- Problem -
Give back every entry exactly as it is written, but not the pictures.

- Supplied material -
-- -- --
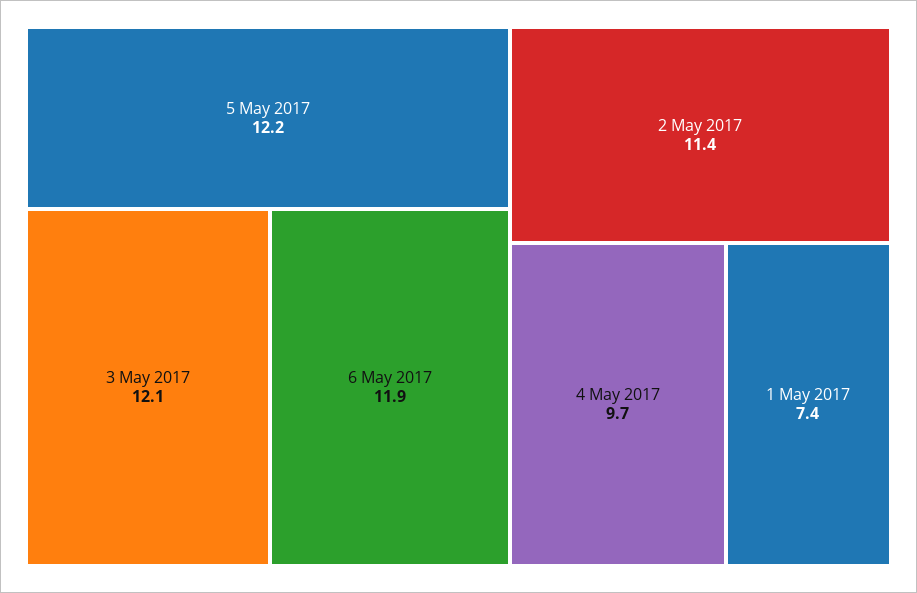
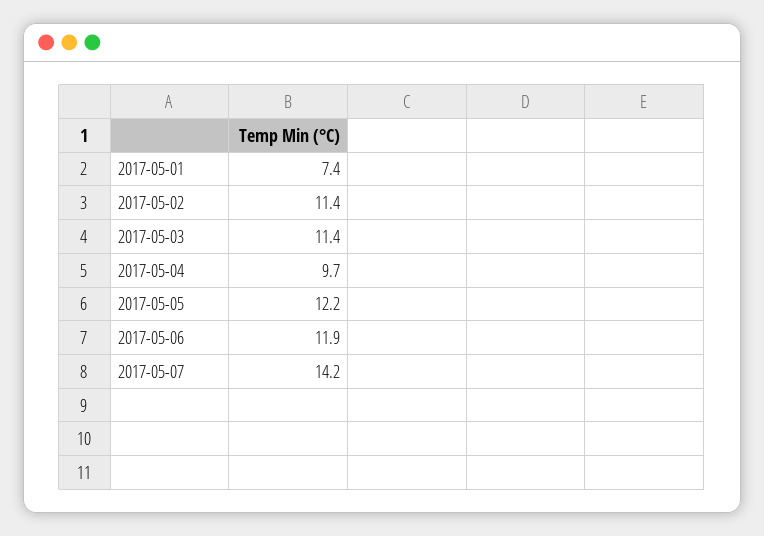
3 May 2017: 12.1 -> 11.4
2017-05-07: none -> 14.2

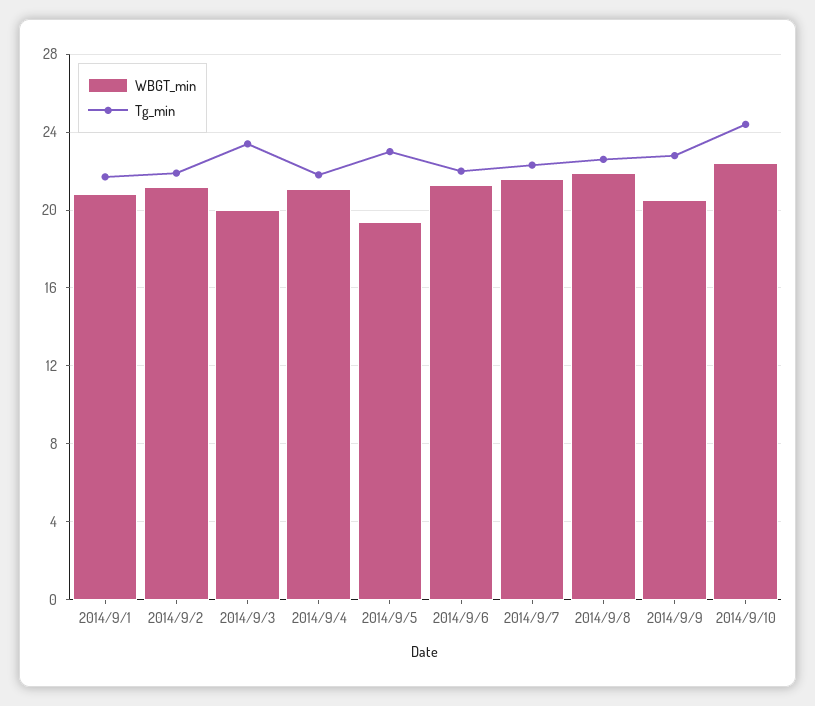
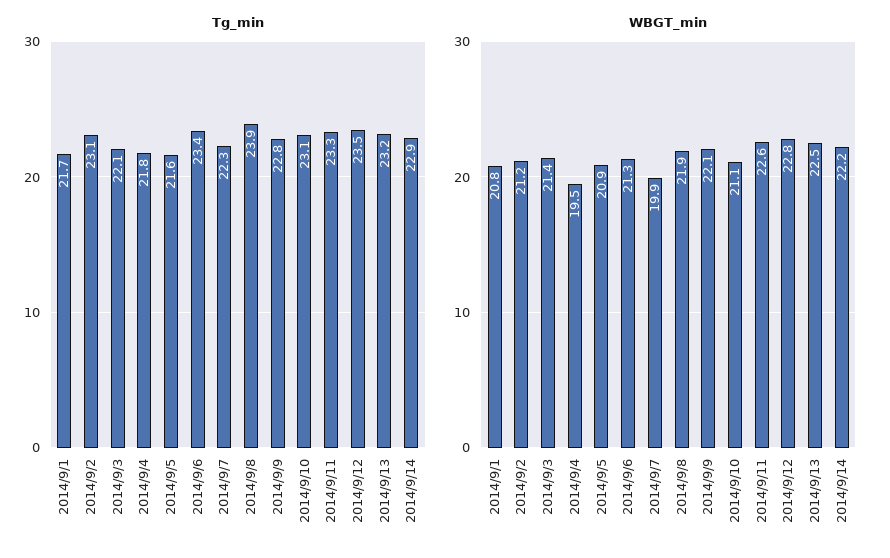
Tg_min, 2014/9/2: 22 -> 23.1
WBGT_min, 2014/9/3: 20 -> 21.4
Tg_min, 2014/9/3: 23.5 -> 22.1
WBGT_min, 2014/9/4: 21 -> 19.5
WBGT_min, 2014/9/5: 19.5 -> 20.9
Tg_min, 2014/9/5: 23 -> 21.6
Tg_min, 2014/9/6: 22 -> 23.4
WBGT_min, 2014/9/7: 21.5 -> 19.9
Tg_min, 2014/9/8: 22.5 -> 23.9
WBGT_min, 2014/9/9: 20.5 -> 22.1
WBGT_min, 2014/9/10: 22.5 -> 21.1
Tg_min, 2014/9/10: 24.5 -> 23.1
Tg_min, 2014/9/11: none -> 23.3
Tg_min, 2014/9/12: none -> 23.5
Tg_min, 2014/9/13: none -> 23.2
Tg_min, 2014/9/14: none -> 22.9
WBGT_min, 2014/9/11: none -> 22.6
WBGT_min, 2014/9/12: none -> 22.8
WBGT_min, 2014/9/13: none -> 22.5
WBGT_min, 2014/9/14: none -> 22.2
-- -- --
- Solution to this exercise -
3 May 2017: 12.1 -> 11.4
2017-05-07: none -> 14.2

Tg_min, 2014/9/2: 22 -> 23.1
WBGT_min, 2014/9/3: 20 -> 21.4
Tg_min, 2014/9/3: 23.5 -> 22.1
WBGT_min, 2014/9/4: 21 -> 19.5
WBGT_min, 2014/9/5: 19.5 -> 20.9
Tg_min, 2014/9/5: 23 -> 21.6
Tg_min, 2014/9/6: 22 -> 23.4
WBGT_min, 2014/9/7: 21.5 -> 19.9
Tg_min, 2014/9/8: 22.5 -> 23.9
WBGT_min, 2014/9/9: 20.5 -> 22.1
WBGT_min, 2014/9/10: 22.5 -> 21.1
Tg_min, 2014/9/10: 24.5 -> 23.1
Tg_min, 2014/9/11: none -> 23.3
Tg_min, 2014/9/12: none -> 23.5
Tg_min, 2014/9/13: none -> 23.2
Tg_min, 2014/9/14: none -> 22.9
WBGT_min, 2014/9/11: none -> 22.6
WBGT_min, 2014/9/12: none -> 22.8
WBGT_min, 2014/9/13: none -> 22.5
WBGT_min, 2014/9/14: none -> 22.2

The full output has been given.